В те годы мода была на пианино; почти в каждом доме, где девочки росли, - стояло. Но чёрные только рояли ценились, а мы… Нас лишь в коричневой одежде выбирали – низкорослые, полосатые. Они и в комнатах меньше места занимали.
Однажды, слышу, хозяйка говорит:
- Оля решила своего Сашку музыке учить, пианино нужно. Наверное, я ей наше отдам рублей за двести – всё же не новое, и мы с рук покупали. На нём дата стоит - двадцать скоро будет.
И перевезли меня к той Оле (Ольге Николаевне) на их квартиру.
Боже ж ты мой – что это было за жильё.
Раньше-то я в «хрущёвке» обиталось. Тоже - не Бог весть что, но всё же! Отдельная квартира, благоустроенная, центральное отопление. Я в зале стояло.
А тут… Дому, наверное, лет сто, полы перекошены, щели кругом. Меня около окна поставили, рядом толстая труба отопления, из форточки дует. Я и расстроилось. Но вызвали лекаря-настройщика. Повозился он со мною, подтянул струны, молоточки подклеил. Я опять запело. Года два там прожило, и мужу Ольги Николаевны дали однокомнатную квартиру.

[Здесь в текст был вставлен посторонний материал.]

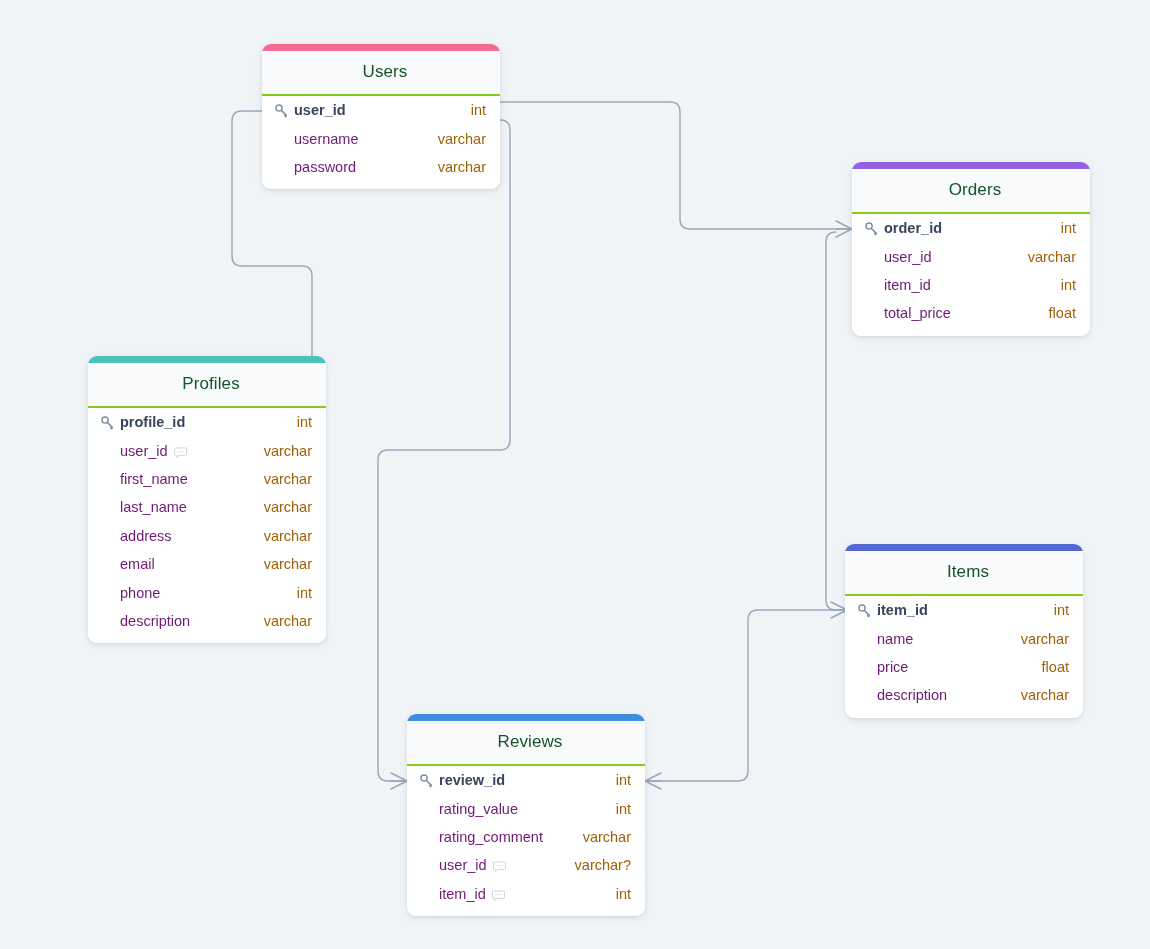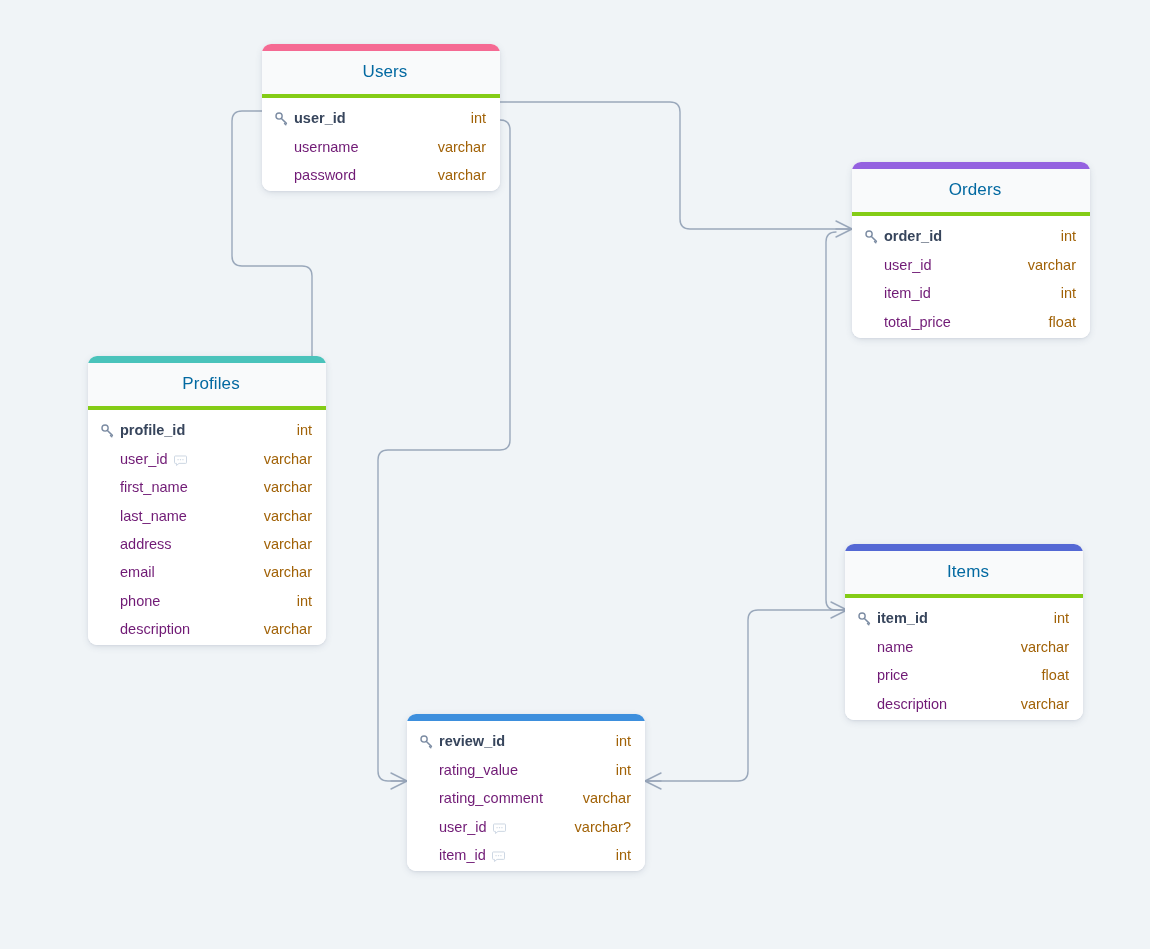--- a/index.html
+++ b/index.html
@@ -49,9 +49,9 @@
     background: #f9fafb;
     text-align: center;
     font-size: 17px;
-    color: #0369a1;
+    color: #14532d;
     padding: 11px 0 12px 8px;
-    border-bottom: 4px solid #84cc16;
+    border-bottom: 2px solid #84cc16;
     letter-spacing: 0.1px;
   }
 

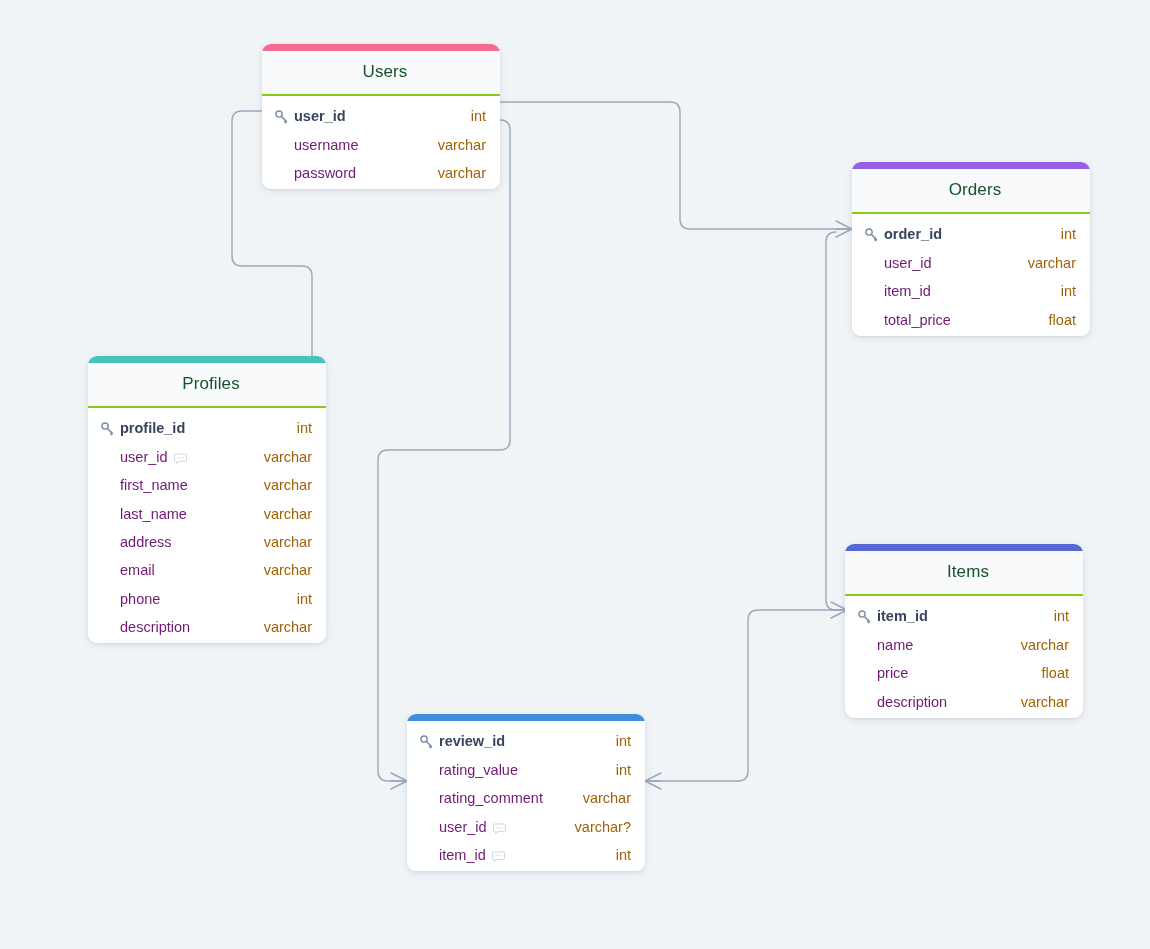--- a/index.html
+++ b/index.html
@@ -57,7 +57,7 @@
 
   .field-row {
     display: flex;
-    align-items: flex-end;
+    align-items: center;
     padding: 0 14px 0 12px;
     height: 28.4px;
     font-size: 14.5px;

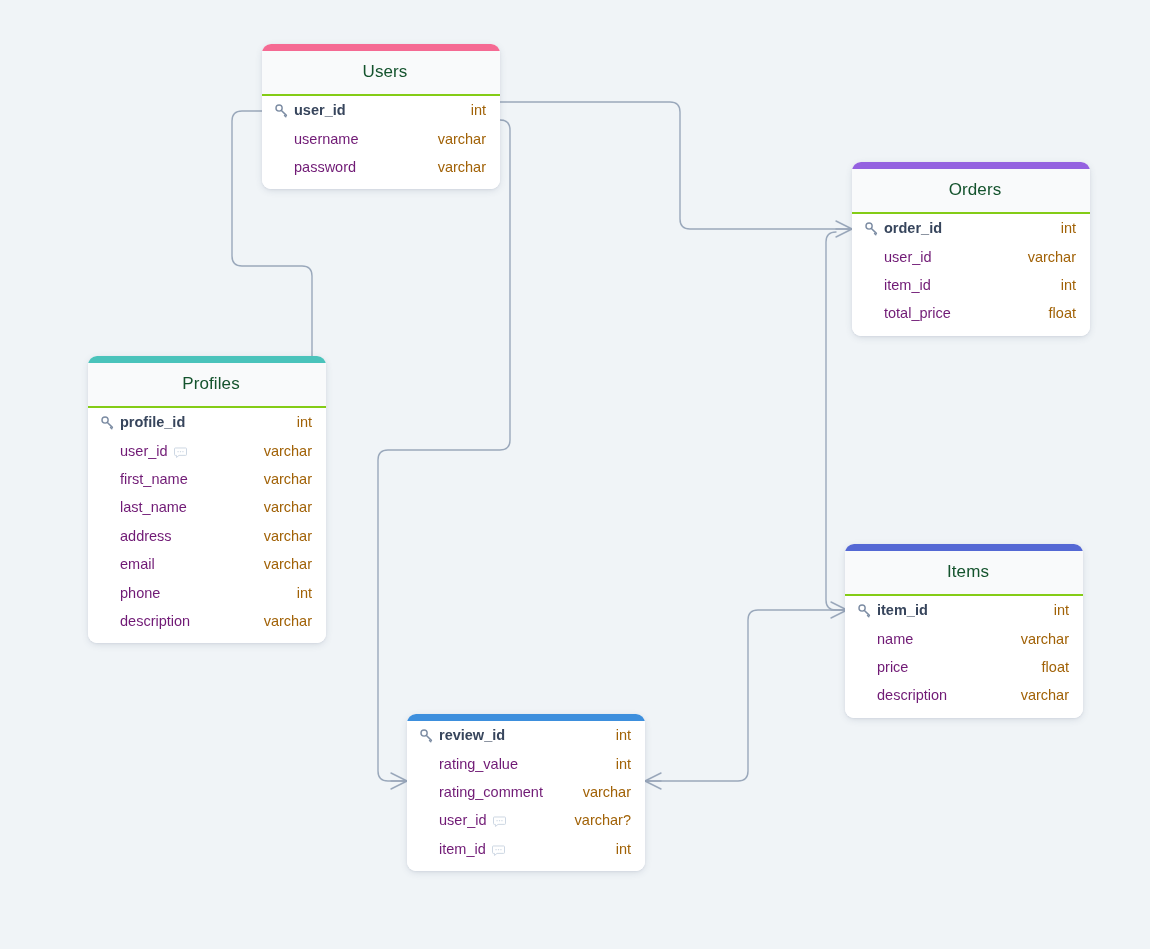--- a/index.html
+++ b/index.html
@@ -337,6 +337,7 @@
       </div>
       <div class="table-card" style="left: 407px; top: 714px; width: 238px;">
         <div class="accent-bar" style="background: rgb(61, 143, 221);"></div>
+        <div class="table-title">Reviews</div>
         <div class="field-row pk">
           <span class="field-name">
             <span class="key-icon"><svg viewBox="0 0 16 16" xmlns="http://www.w3.org/2000/svg">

Как они меня на второй этаж втаскивали, я думало – не выдержу. Но ничего. Установили хорошо, никаких рядом сквозняков или радиаторов. И зажили мы вчетвером – новые хозяева, их Сашка и я. Ольга и Михаил (муж, то есть) - страстные певуны. Как гости к ним, так обязательно с песнями. И не раз я слышало, как жалели и Оля, и Миша, что не умели играть ни на каких инструментах. У Сашки слух был хороший, только усидчивости - нисколько. Но он всё же года три в музыкальной школе проучился. Оля с ним билась долго, пока не удостоверилась, что десятилетний отпрыск их обманывать стал. Мать его отведёт в музыкалку, он переждёт, пока та за углом не скроется – и на волю. Так два месяца продолжалось. Потом из школы позвонили: «А почему Саша на занятия не ходит?» Я-то уже давно почуяло, что дело не ладно – Сашка только при матери ко мне и садился и всё больше гаммы играл – хроматические, сходящиеся…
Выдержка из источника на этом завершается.